A la hora de encarar un mural, Elgreco intenta ir a la locación o pedir fotos. Se toma su tiempo para observar todo lo que hay alrededor del lugar y pone el foco en los colores, las medidas, y luego hace un registro de los espacios a intervenir. Para cada proyecto trabaja con bocetos creados en forma digital con el programa Procreate. “Con los años fui incorporando distintos materiales. Uso mayormente látex, hidroesmalte y aerosoles. En mis piezas, me gusta crear mis propias herramientas, como múltiples pinceles ubicados en un ángulo de 45 grados de madera por ejemplo, para generar distintos efectos de pinceladas”, cuenta. A la hora de pintar formatos más grandes incorpora un compresor eléctrico para lograr unas líneas pulverizadas. La idea siempre es la exploración de distintos materiales para crear un collage de texturas en sus obras.
La psicodelia, el movimiento cinético y la geometría se convirtieron en los pilares de su obra. Hasta finales del 2019 tuvo una etapa estrictamente geométrica y con la llegada de la pandemia el artista necesitó cambiar de camino. “Estuve prácticamente encerrado dos años pintando en mi estudio. Aproveché para iniciar otra búsqueda, siempre partiendo de la geometría que es lo que venía haciendo, pero necesité darle más gestualidad, hacer composiciones más experimentales e intuitivas en mis obras y dejar de lado la exactitud de la fórmula matemática”.

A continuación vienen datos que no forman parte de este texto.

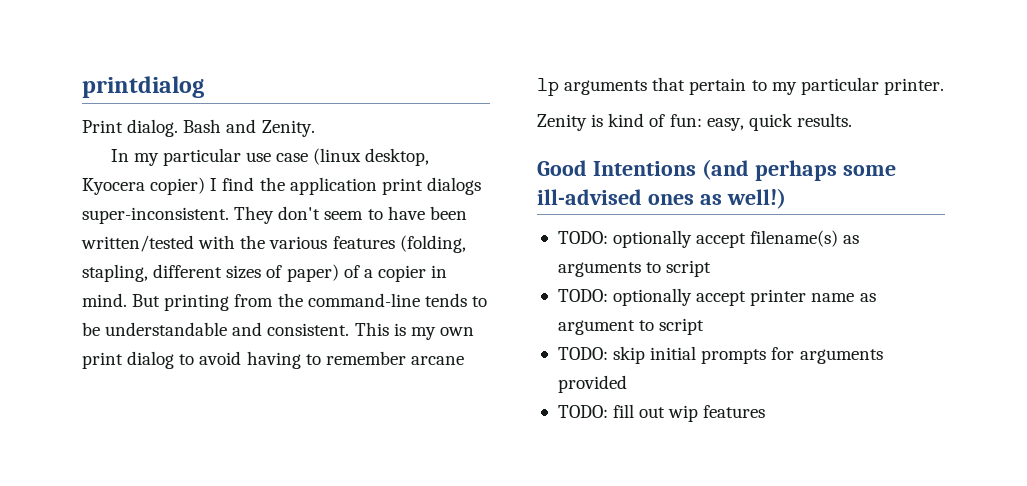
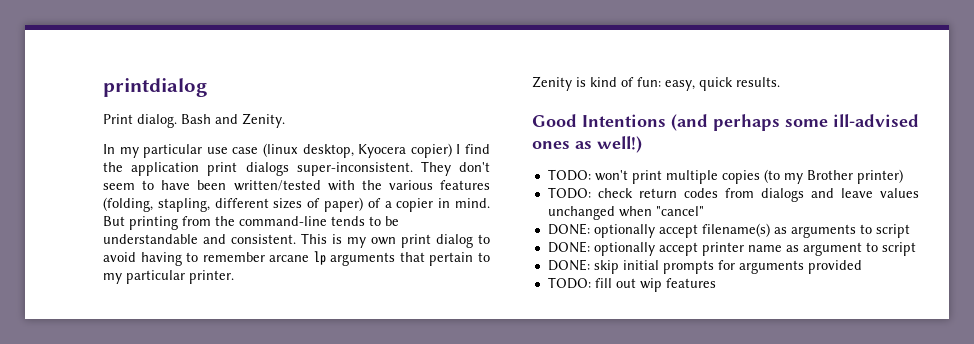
(608, 237) none -> [594,169,903,184] [547,187,919,202] [547,206,704,220] [547,223,590,235] won't print multiple copies (to my Brother printer) // TODO: check return codes from dialogs and leave values unchanged when "cancel" // DONE:
[557,289,608,302] TODO: -> [547,241,590,253] DONE:
[557,347,608,360] TODO: -> [547,259,590,271] DONE:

Fue así como aparecieron composiciones donde la ilusión del movimiento, la idea de volumen y la superposición de texturas fueron las nuevas marcas de estilo del artista. El trabajo con la descomposición de la luz le otorgó a sus obras un matiz futurista que toma referencias de las estéticas del ciberpunk, los animes de los años ochenta y noventa, el movimiento 8-bit y hasta el 3D o la realidad aumentada.

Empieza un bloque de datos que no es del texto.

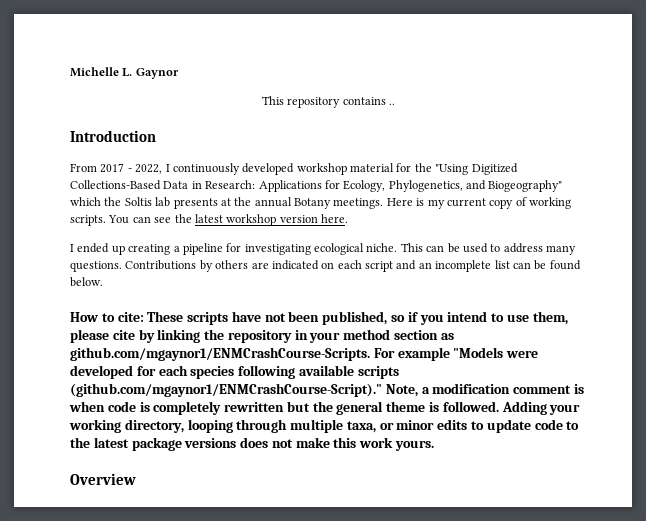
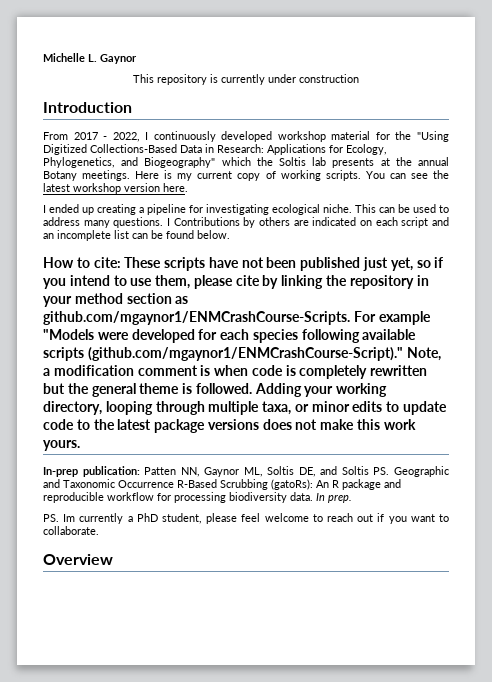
[342,97,396,105] contains .. -> [210,74,359,85] is currently under construction
(122, 266) none -> [167,218,170,226] I
[322,311,388,325] published, -> [300,257,413,271] published just yet,
(435, 445) none -> [43,466,449,477] [43,479,401,490] [43,492,352,503] [43,513,449,524] [43,526,99,535] // In-prep publication: Patten NN, Gaynor ML, Soltis DE, and Soltis PS. Geographic and Taxonomic Occurrence R-Based Scrubbing (gatoRs): An R package and reproducible workflow for processing biodiversity data. In prep. // PS. Im currently a PhD student, please feel welcome to reach out if you want to collaborate.

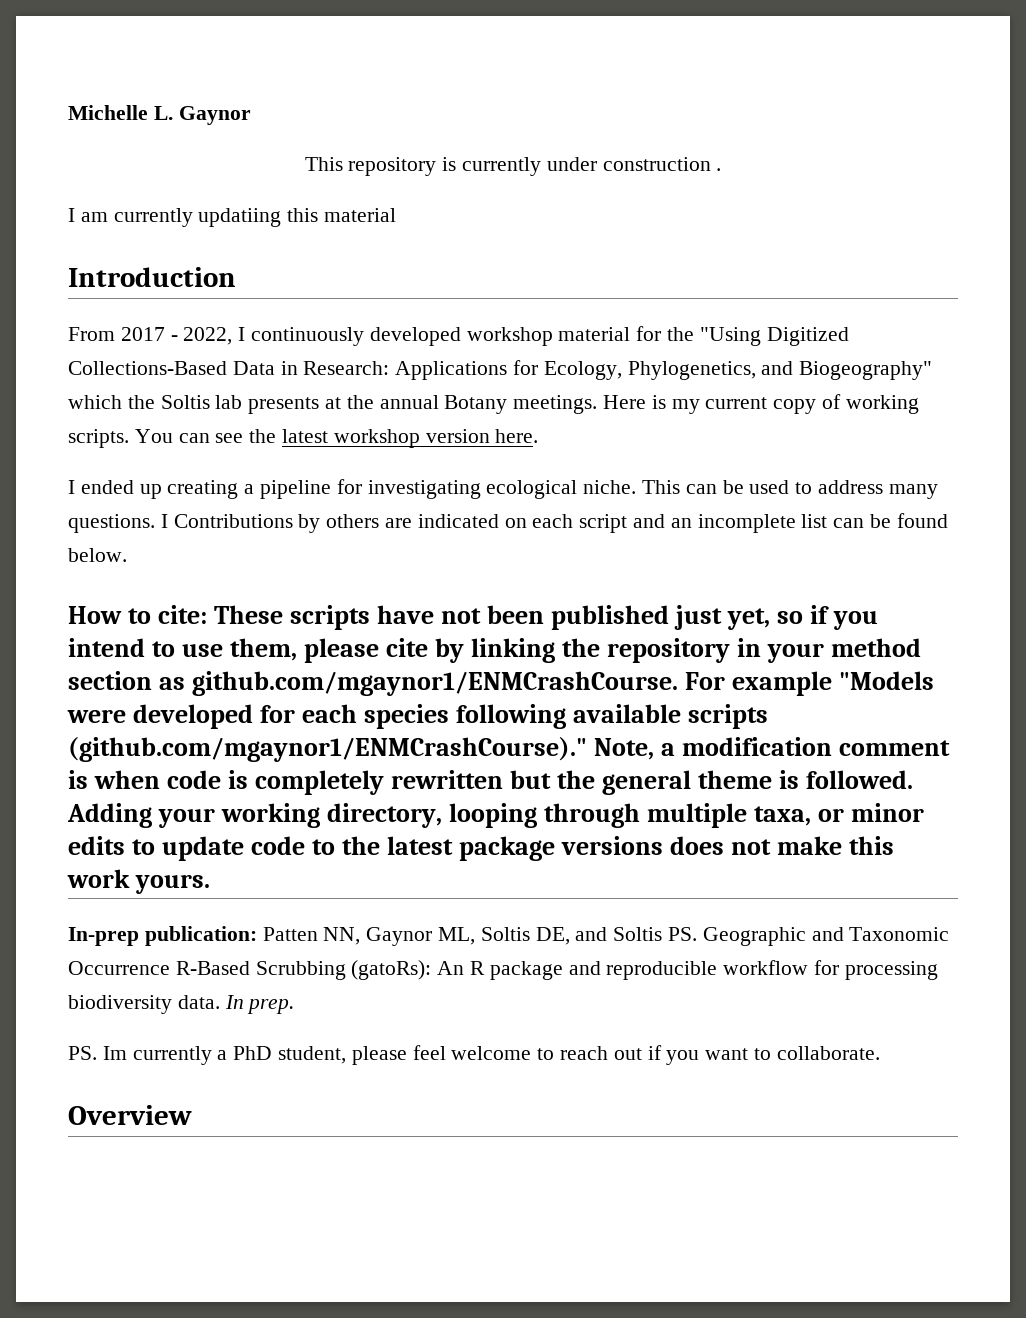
(359, 78) none -> [716,168,722,171] [68,208,397,227] . // I am currently updatiing this material
[43,311,350,325] github.com/mgaynor1/ENMCrashCourse-Scripts. -> [192,671,679,696] github.com/mgaynor1/ENMCrashCourse.
[87,347,403,361] (github.com/mgaynor1/ENMCrashCourse-Script)." -> [68,737,587,762] (github.com/mgaynor1/ENMCrashCourse)."

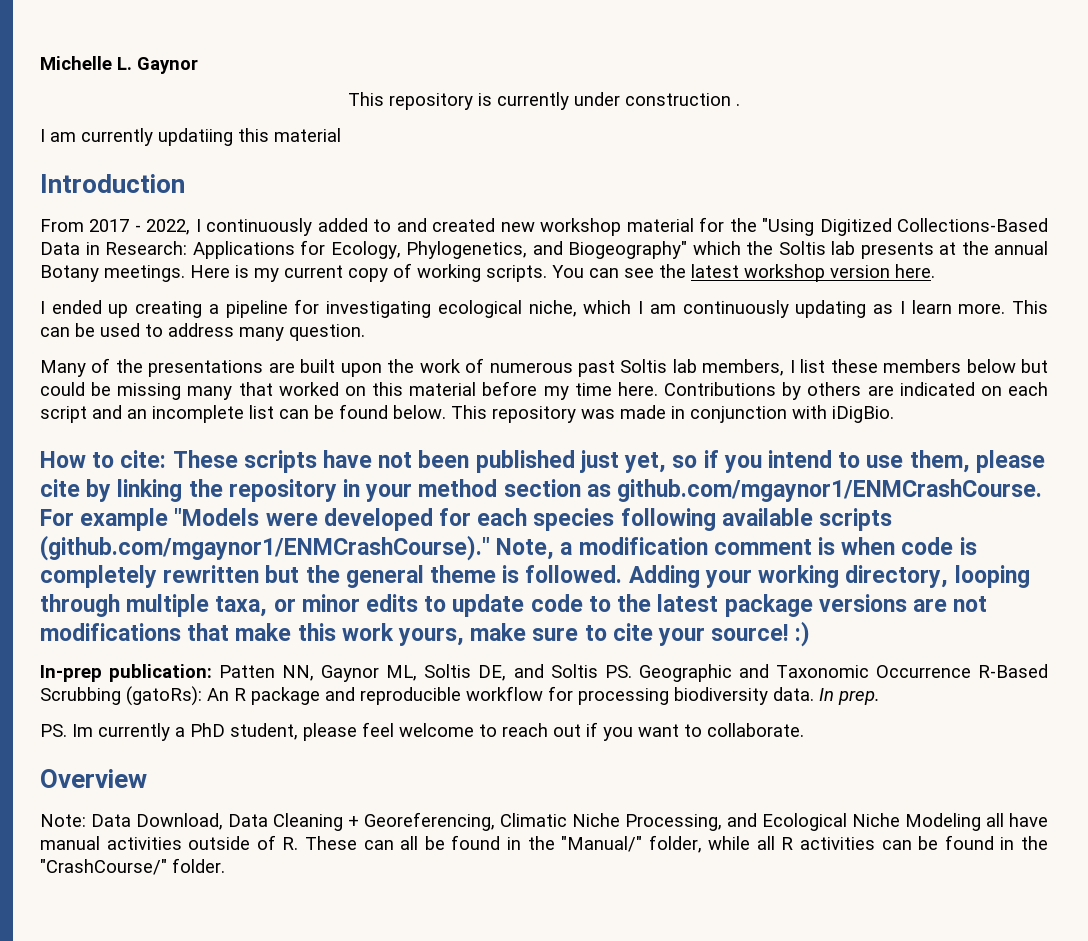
[369,327,461,346] developed -> [317,218,535,232] added to and created new
[583,480,637,494] niche. -> [528,300,1006,318] niche, which I am continuously updating as I learn more.
[68,514,168,533] questions. I -> [289,324,365,341] [40,358,1049,377] [40,381,658,400] question. // Many of the presentations are built upon the work of numerous past Soltis lab members, I list these members below but could be missing many that worked on this material before my time here.
(127, 555) none -> [451,405,894,423] This repository was made in conjunction with iDigBio.
[670,836,895,855] [67,869,211,894] does not make this work yours. -> [912,596,988,612] [40,621,810,647] are not modifications that make this work yours, make sure to cite your source! :)
(192, 1115) none -> [40,812,1048,831] [40,835,1048,853] [40,858,225,875] // Note: Data Download, Data Cleaning + Georeferencing, Climatic Niche Processing, and Ecological Niche Modeling all have manual activities outside of R. These can all be found in the "Manual/" folder, while all R activities can be found in the "CrashCourse/" folder.

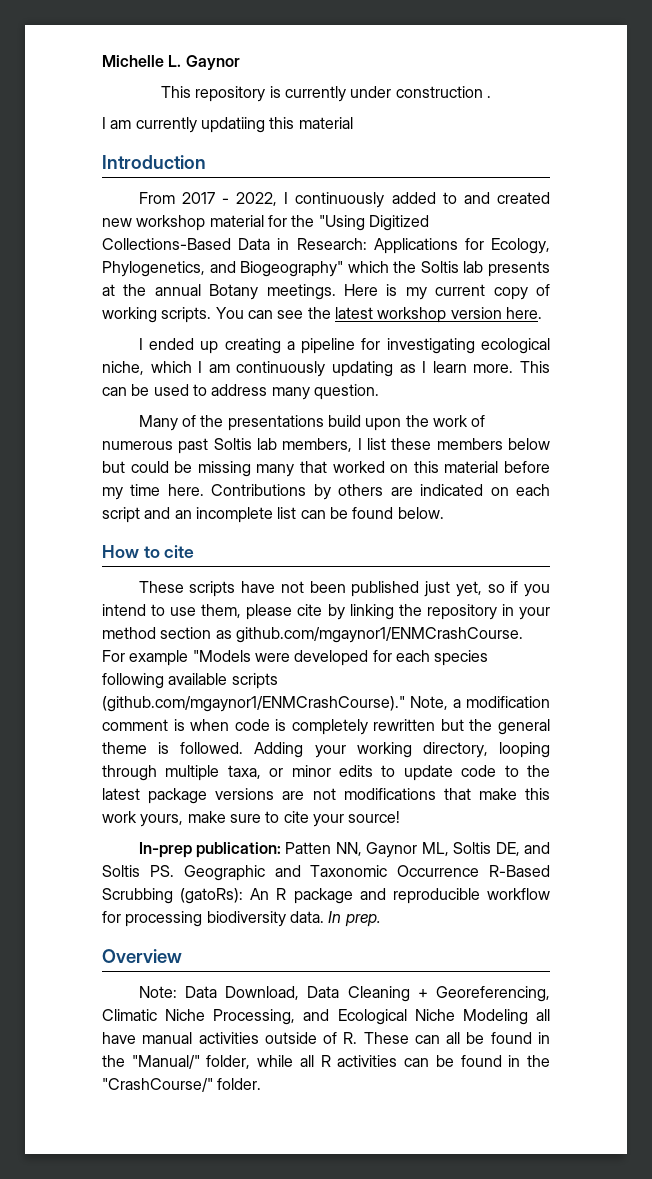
[268,359,336,373] are built -> [327,415,361,427] build
[451,405,894,423] This repository was made in conjunction with iDigBio. -> (444, 513) none
[120,450,167,468] cite: -> [164,545,195,558] cite //
[794,621,810,647] :) -> (401, 817) none
[40,722,804,741] // PS. Im currently a PhD student, please feel welcome to reach out if you want to collaborate. -> (381, 920) none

La naturaleza en su estado más salvaje, el cielo nublado en la montaña, un amanecer en el mar o la noche estrellada en un desierto. Todas son escenas que Sam Elgreco vivió en carne propia en Brasil, Argentina y en diferentes partes del mundo. Son sus guías a la hora de hacer elaboradas abstracciones que cruzan mundos orgánicos y artificiales. Observar sus murales es una oportunidad para perder el tiempo frente a una pared, entre esos eternos laberintos de colores y texturas, olvidarse de la rutina para entrar en una dimensión repleta de luz y movimiento.